Each version would eliminate over-the-counter, first-come-first-served leasing by the state and replace it with areawide leasing or exploration licensing. They would require a finding that the lease sale is in the best interest of the state.

Applied regularly to larger oil and gas lease sales, the best-interest-finding standard was bypassed in the shallow-gas law in an attempt to help promote exploration and development of small natural gas deposits in remote areas for local use. But what looked good on paper became increasingly controversial, first in the Matanuska Valley and then on the Kenai Peninsula, and led to the spate of bills aimed at repair now before the Legislature.

While HB 531 and SB 312 attempt to correct the problems of the shallow natural gas program, they fail to address the concerns surrounding the leases that have already been issued, Seaton said.

Another measure, House Bill 395, got a hearing in the House Finance Committee on Tuesday. It was passed on to the Rules Committee to be scheduled for a vote on the House floor. The bill would codify "significant increased protections" for water quality, public notice, bonding and public complaint resolution, Seaton said. Like HB 531 and SB 312, it also would repeal the DNR commissioner's authority to override local ordinances.

"Extensive procedural changes have been made to the bill, but the intent of the bill remains the same," Seaton said.

Asked how he viewed the chances of any bill becoming law this year, Seaton was cautious.

"I think it is fairly good," he said. "We just don't know what's going to happen on the Senate side. I don't mean that negatively.
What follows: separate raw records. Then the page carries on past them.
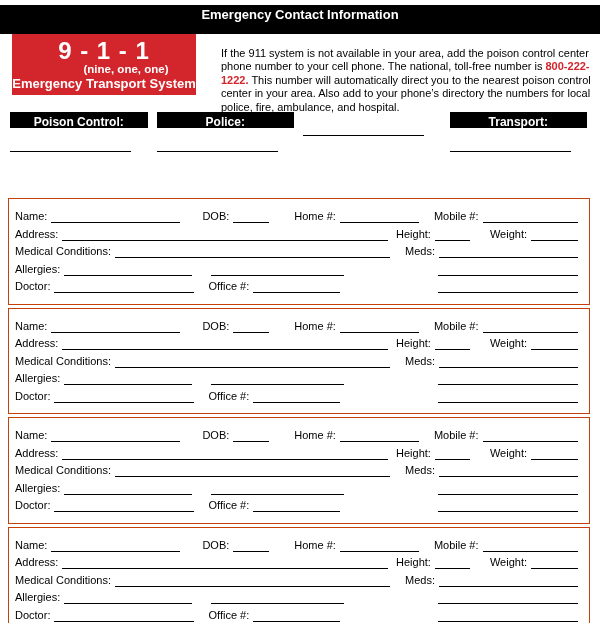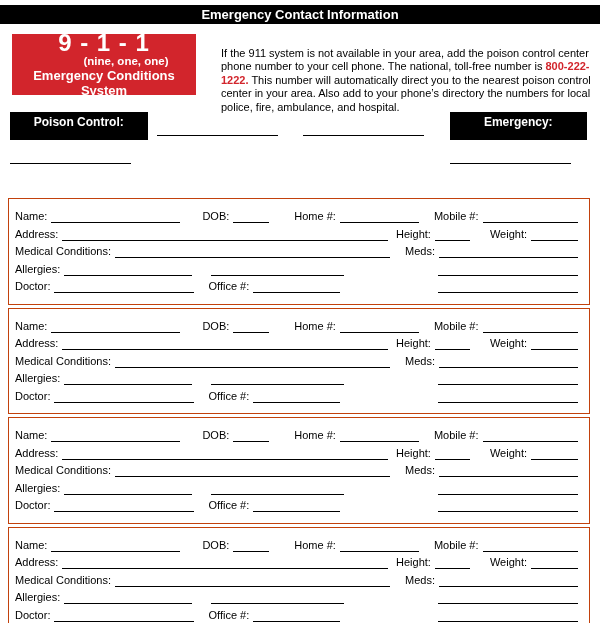--- a/index.html
+++ b/index.html
@@ -8,7 +8,7 @@
     font-family:"Liberation Sans",sans-serif;color:#000;
   }
   .bar{
-    position:absolute;left:0;right:0;height:19px;background:#000;color:#fff;
+    position:absolute;left:0;right:0;height:29px;background:#000;color:#fff;
     font-weight:bold;font-size:13px;line-height:19px;text-align:center;
   }
   .top-bar{top:5px;}

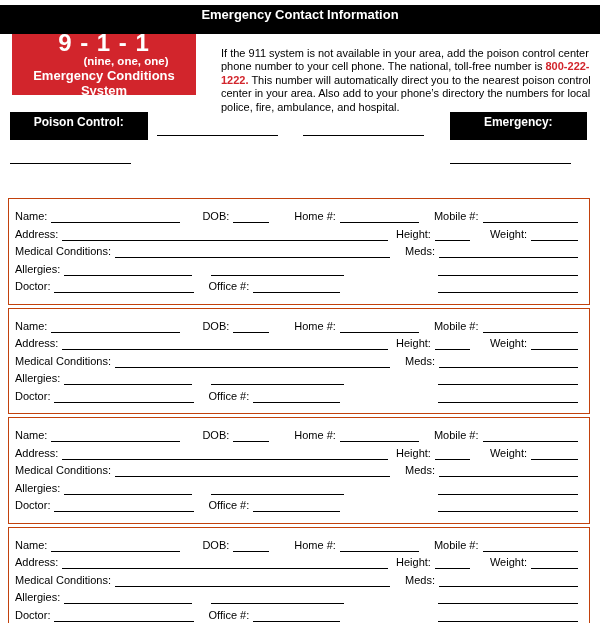--- a/index.html
+++ b/index.html
@@ -59,7 +59,7 @@
   <div class="badge">
     <div class="badge-number">9 - 1 - 1</div>
     <div class="badge-words">(nine, one, one)</div>
-    <div class="badge-subtitle">Emergency Conditions System</div>
+    <div class="badge-subtitle">Emergency Transport System</div>
   </div>
 
   <p class="intro"><span>If the 911 system is not available in your area, add the poison control center phone number to your cell phone. The national, toll-free number is </span><span class="phone">800-222-1222.</span><span> This number will automatically direct you to the nearest poison control center in your area. Also add to your phone’s directory the numbers for local police, fire, ambulance, and hospital.</span></p>

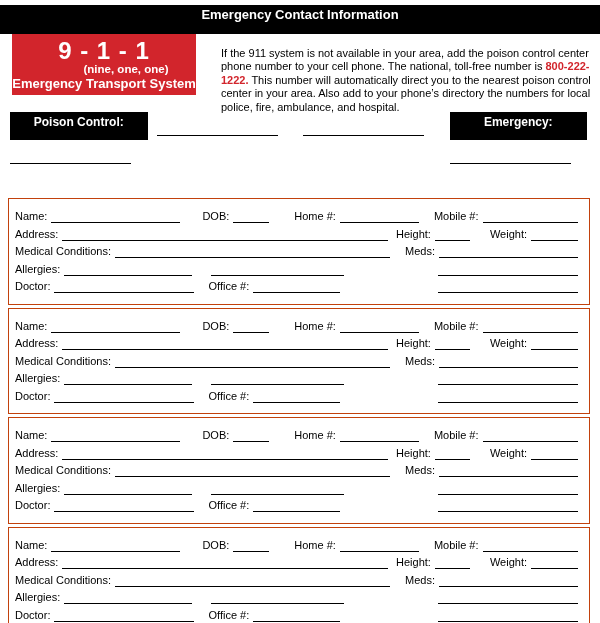--- a/index.html
+++ b/index.html
@@ -28,7 +28,7 @@
   .contacts{position:absolute;left:10px;top:112px;width:577px;display:flex;gap:9px;}
   .contact-col{flex:1;min-width:0;}
   .contact-box{
-    height:28px;background:#000;color:#fff;font-weight:bold;font-size:12px;
+    height:16px;background:#000;color:#fff;font-weight:bold;font-size:12px;
     line-height:20px;text-align:center;white-space:nowrap;
   }
   .contact-line{margin-top:23px;width:88%;height:0;border-bottom:1.6px solid #000;}

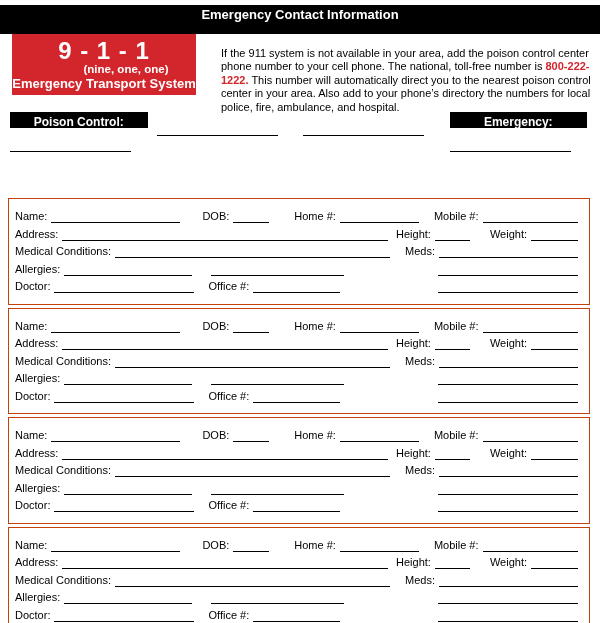--- a/index.html
+++ b/index.html
@@ -70,6 +70,7 @@
       <div class="contact-line"></div>
     </div>
     <div class="contact-col">
+      <div class="contact-box">Police:</div>
       <div class="contact-line"></div>
     </div>
     <div class="contact-col">

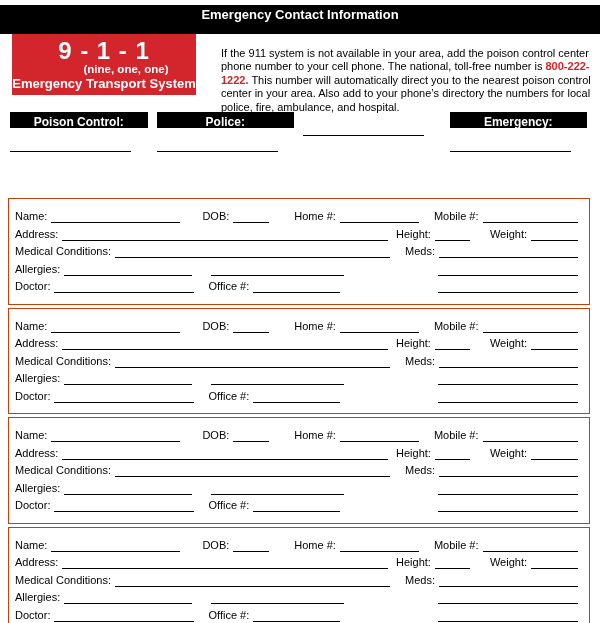--- a/index.html
+++ b/index.html
@@ -77,7 +77,7 @@
       <div class="contact-line"></div>
     </div>
     <div class="contact-col">
-      <div class="contact-box">Emergency:</div>
+      <div class="contact-box">Transport:</div>
       <div class="contact-line"></div>
     </div>
   </div>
We just don't know."

Several other shallow-gas bills also languish in committee, including HB 370, which would protect water from the impacts of shallow gas development; HB 420, which, among other things, would require a developer to notify landowners in writing at least 30 days before initial entry; SB 250, which would establish a moratorium on new leases in the Kachemak Bay area and require a buy-back of existing leases; and SB 310, which would resolve issues surrounding property rights, water quality and local resident involvement.

Bills that do not make it out of the Legislature this session will die. Their provisions would have to be reintroduced next year with the opening of the next Legislature following the fall elections.